I move to the edge of my seat, and I am about to get up but I don't. There is a question at the back of my mind that I need to voice.
"Jeff, I already want to have sex with Danil. Is that wrong?"
Jeff laughs at my statement. "Um, I cannot answer that for you, only you can. You need to talk to Danil."
"I will. Thanks Jeff." I reach for my cane and get up off the chair.
"Dom," Jeff calls. "Was the sex good?"
"I saw stars," I tell him, which makes Jeff burst out laughing.
Walking out into the waiting room, I see Danil looking at his cell and take a few moments to check him out. The difference between the man sitting here and the one at the party is like chalk and cheese.
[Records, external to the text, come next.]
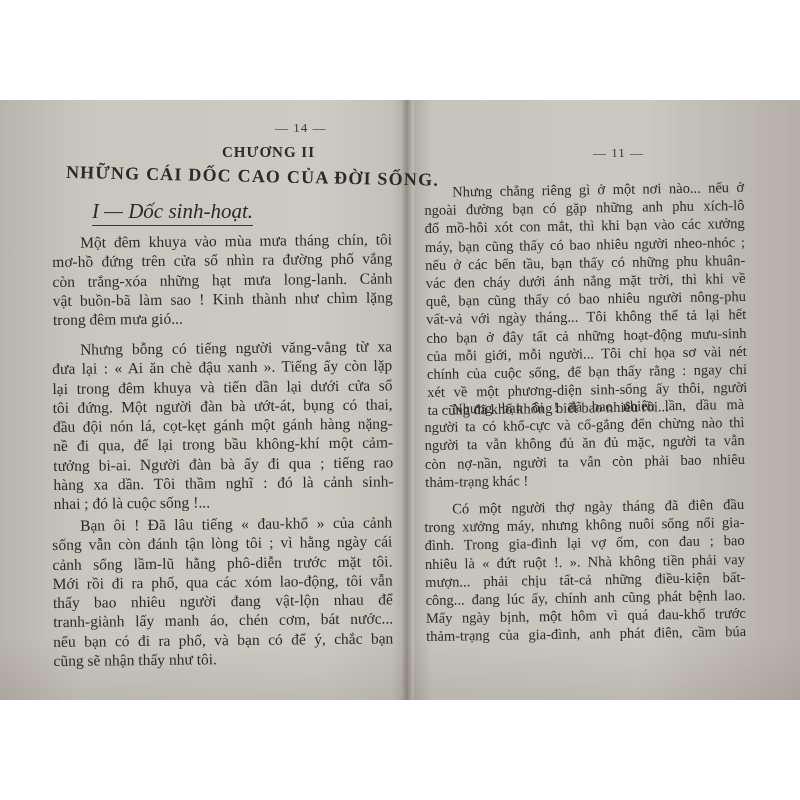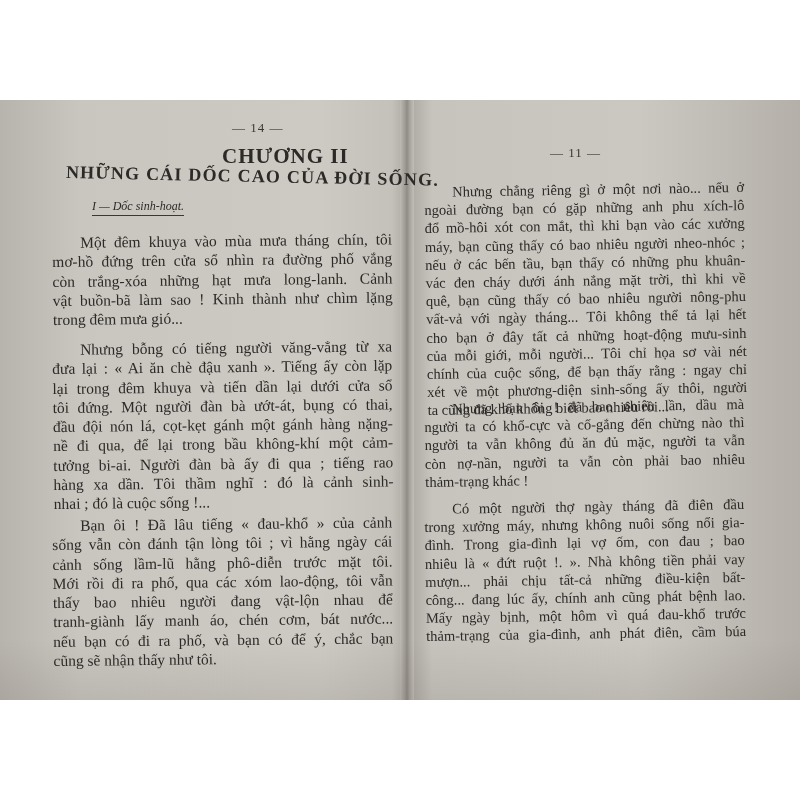--- a/index.html
+++ b/index.html
@@ -19,7 +19,7 @@
     .page { position: absolute; top: 0; height: 600px; color: #2c2a27; }
     .page-left { left: 0; width: 400px; }
     .page-right { left: 414px; width: 386px; }
-    .page-num { position: absolute; font-size: 13px; letter-spacing: 1px; color: #3a3834; }
+    .page-num { position: absolute; font-size: 13px; letter-spacing: 1px; color: #3a3834; margin-left: 43px; }
     .chapter { position: absolute; left: 222px; top: 44px; font-size: 21px; font-weight: bold; letter-spacing: 1px; }
     .title {
       position: absolute; left: 66px; top: 62px; font-size: 18px; font-weight: bold; letter-spacing: 1.2px;

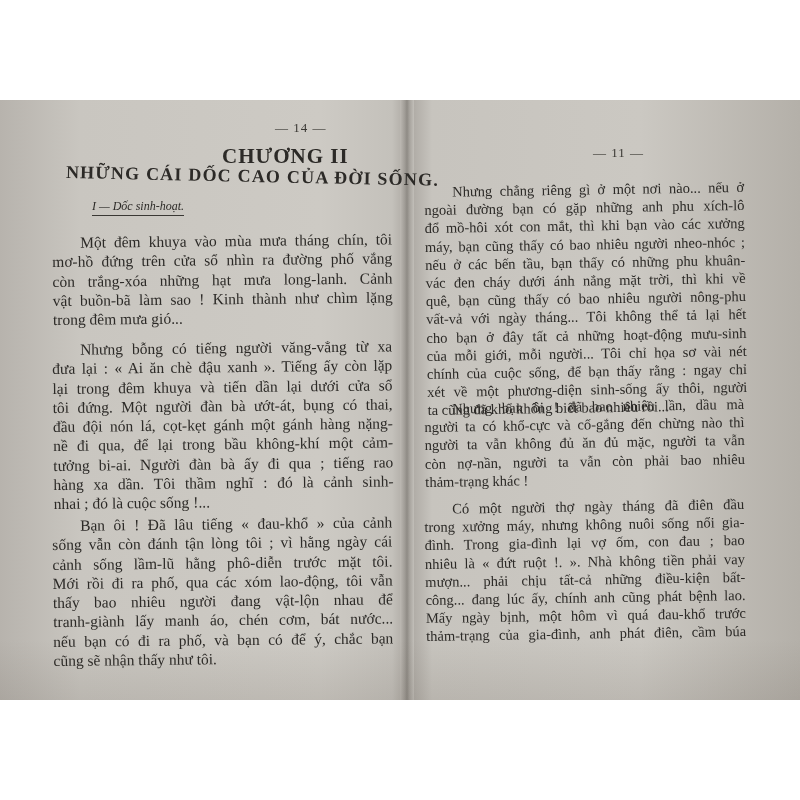--- a/index.html
+++ b/index.html
@@ -20,7 +20,7 @@
     .page-left { left: 0; width: 400px; }
     .page-right { left: 414px; width: 386px; }
     .page-num { position: absolute; font-size: 13px; letter-spacing: 1px; color: #3a3834; margin-left: 43px; }
-    .chapter { position: absolute; left: 222px; top: 44px; font-size: 21px; font-weight: bold; letter-spacing: 1px; }
+    .chapter { position: absolute; left: 222px; top: 44px; font-size: 15px; font-weight: bold; letter-spacing: 1px; }
     .title {
       position: absolute; left: 66px; top: 62px; font-size: 18px; font-weight: bold; letter-spacing: 1.2px;
       transform: rotate(1.2deg); transform-origin: left center; white-space: nowrap;

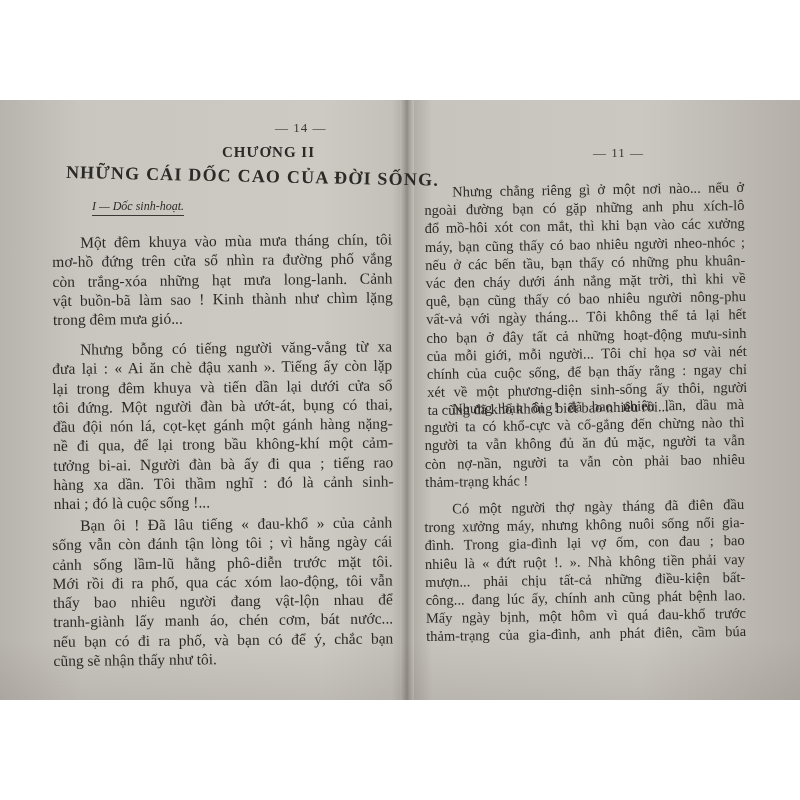--- a/index.html
+++ b/index.html
@@ -26,7 +26,7 @@
       transform: rotate(1.2deg); transform-origin: left center; white-space: nowrap;
     }
     .section {
-      position: absolute; left: 92px; top: 99px; font-size: 12px; font-style: italic;
+      position: absolute; left: 92px; top: 99px; font-size: 21px; font-style: italic;
       border-bottom: 1px solid #3a3834; padding-bottom: 1px; white-space: nowrap;
     }
     .para { position: absolute; font-size: 15.5px; line-height: 19.3px; text-align: justify; }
His skin is no longer pale and even the dark circles under his eyes have lessened, and this man is finally mine again.
"Ready?" I ask him.
"Yeah. I was just looking to see if there was something we could do this afternoon. For our date," Danil says.
"You know what I really want to do?"
"What?"
"I want us to go get some food. You have lost too much weight. Then, I want to go back to my parents, pick up some clothes and finally go back to your place. Where I want you to show me exactly what I've been missing."